Le travail domestique, point aveugle des théories économiques libérales
Le travail domestique ne fait pas l’objet d’une prise en compte par les sciences économiques dans la mesure où il ne s’accomplit pas selon les règles de l’échange marchand et ne se soumet donc pas à la loi de l’offre et de la demande(6). Il est donc difficile à quantifier. L’État va progressivement décider d’externaliser une partie des tâches liées au travail domestique, notamment au travers des systèmes de garde.

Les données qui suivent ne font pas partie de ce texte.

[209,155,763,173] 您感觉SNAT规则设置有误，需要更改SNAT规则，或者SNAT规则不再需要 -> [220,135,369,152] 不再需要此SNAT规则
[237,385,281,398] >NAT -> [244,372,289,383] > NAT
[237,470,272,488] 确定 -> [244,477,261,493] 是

Il sort de la sphère privée et entre dans la sphère publique : c’est ainsi qu’il devient un travail rémunéré. Comment peut-on expliquer qu’il soit gratuit au sein de la famille mais rémunéré en dehors ? Christine Delphy avance la théorie suivante, qu’elle va totalement remettre en cause : le travail domestique reviendrait de fait aux femmes, ce serait simplement le cours des choses, le résultat d’une condition biologique(7). Ces tâches étant naturellement réalisées par les femmes, nul besoin de les rémunérer pour ça ! Toute l’ambiguïté des relations existantes entre travail domestique et travail productif se retrouve dans le calcul du PIB. Ce dernier constitue encore de nos jours le principal indicateur de performance économique et mesure la richesse créée par différents agents économiques (entreprises, ménages…) sur un territoire donné. Il prend donc en compte les tâches domestiques réalisées dans le cadre d’un échange marchand (femmes de ménage, aide à la personne etc.) mais oublie ces tâches dès lors qu’elles sont réalisées par un membre du foyer à titre gratuit. Comme si ce dernier n’était pas producteur de richesses. Pourtant, un rapport publié en 2015 par le McKinsey Global Institute a évalué le travail domestique non-rémunéré, effectué majoritairement par des femmes, à 10 000 milliards de dollars dans le monde chaque année, soit 13% de l’économie mondiale(8). C’est un chiffre colossal. En France, l’Insee a réalisé une enquête similaire, publiée en 2010. Le travail domestique représente 33% du PIB et équivaut à 60 milliards d’heures de travail supplémentaire pour les femmes, soit 3 heures par jour et par foyer(9). C’est pourquoi certains économistes, comme Joseph Stiglitz, se positionnent en faveur de la mesure et de la prise en compte de ce travail domestique dans les indicateurs : le travail domestique effectué au sein du foyer participe au bien-être et améliore les conditions de vie de l’ensemble des membres. Vouloir évaluer le niveau de vie et de bien-être d’un ménage sans prendre en compte ces aspects-là n’a pas vraiment de sens(10).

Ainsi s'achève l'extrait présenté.